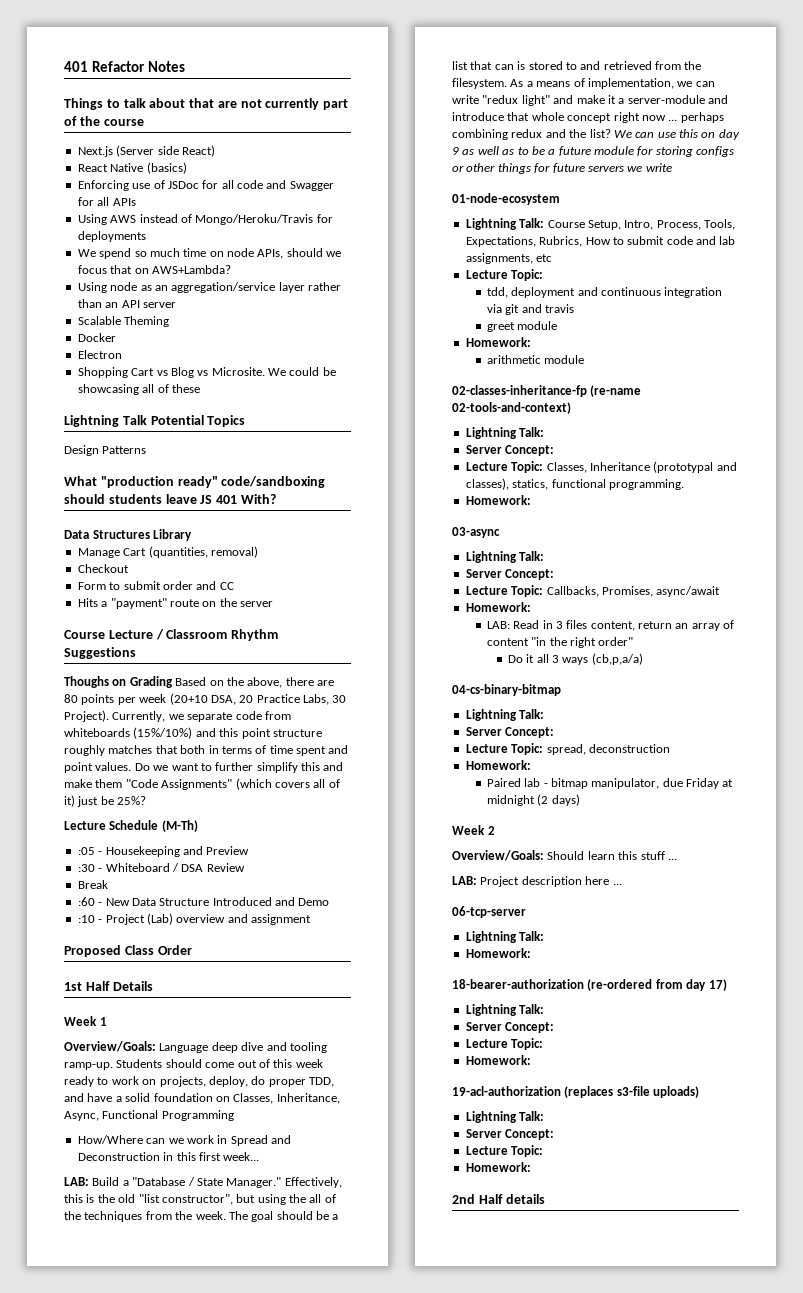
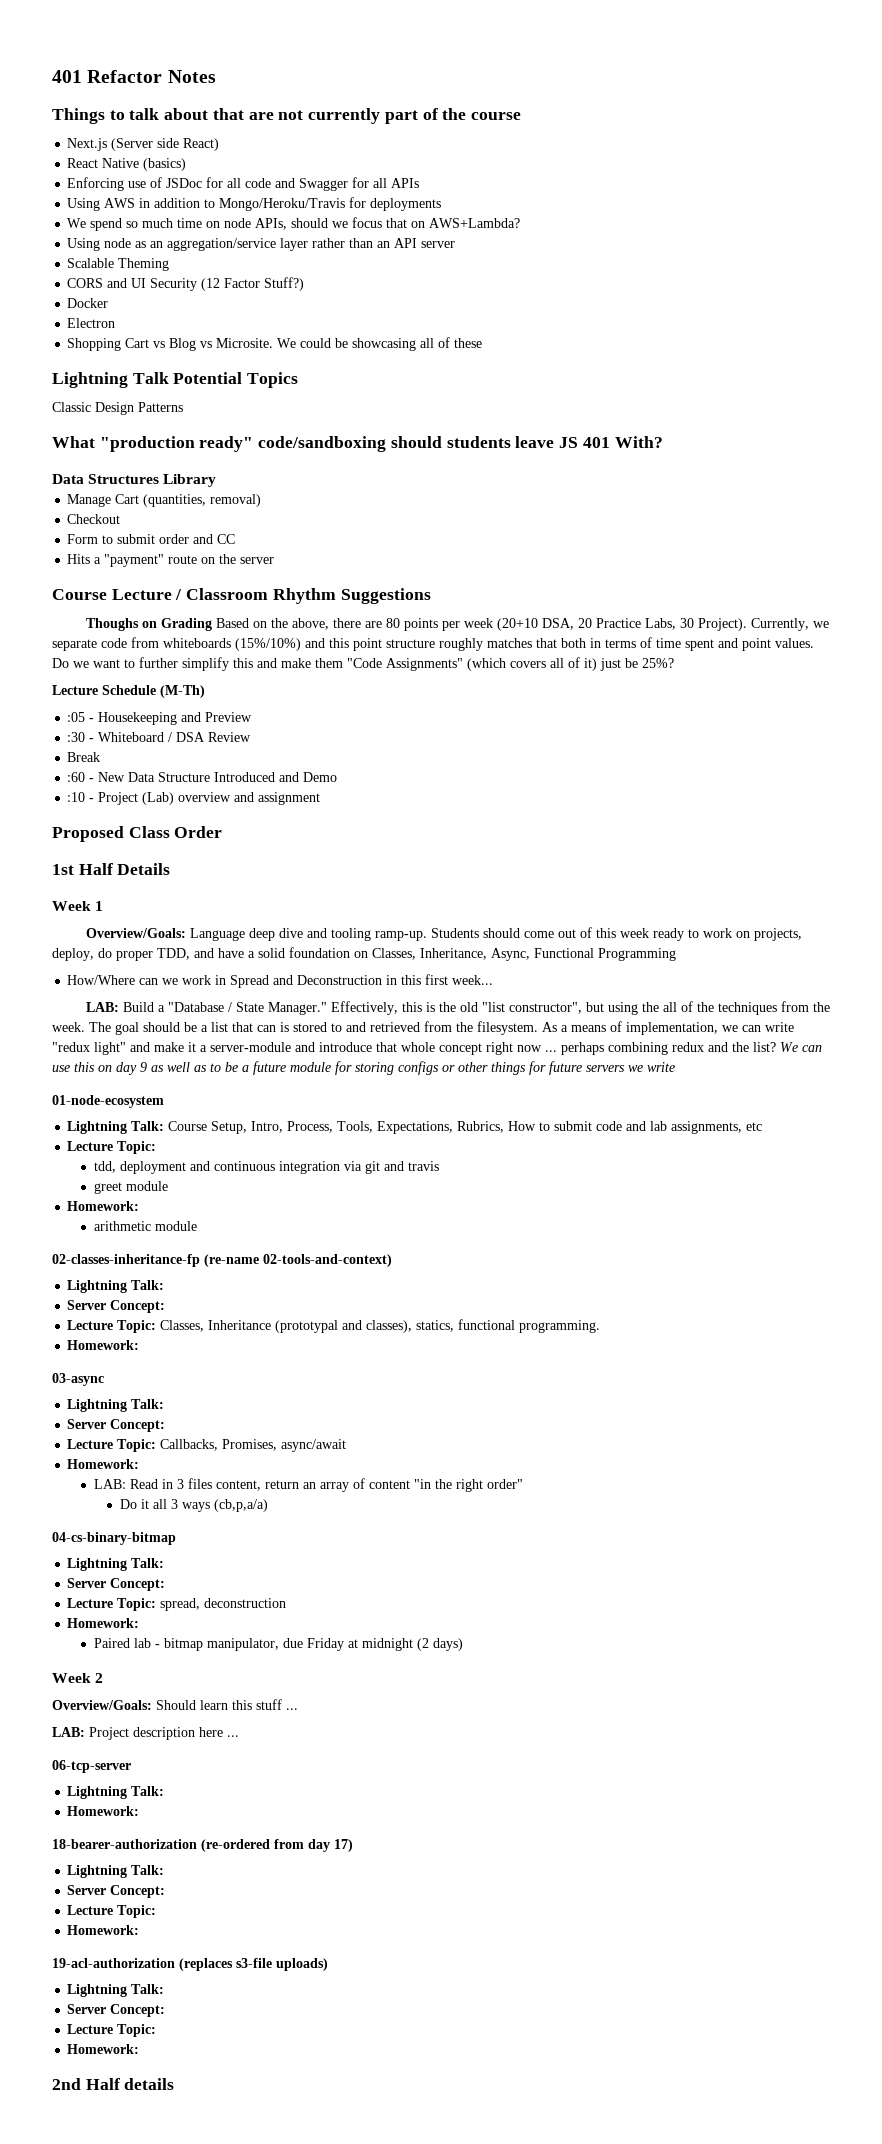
- Using AWS instead of Mongo/Heroku/Travis for deployments
+ Using AWS in addition to Mongo/Heroku/Travis for deployments
+ CORS and UI Security (12 Factor Stuff?)
- Design Patterns
+ Classic Design Patterns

+ + + + + + +

:: WHAT THE TASK REQUIRES ::
Every entry above is to be copied verbatim, with the pictures removed.

:: ANSWER ::
- Using AWS instead of Mongo/Heroku/Travis for deployments
+ Using AWS in addition to Mongo/Heroku/Travis for deployments
+ CORS and UI Security (12 Factor Stuff?)
- Design Patterns
+ Classic Design Patterns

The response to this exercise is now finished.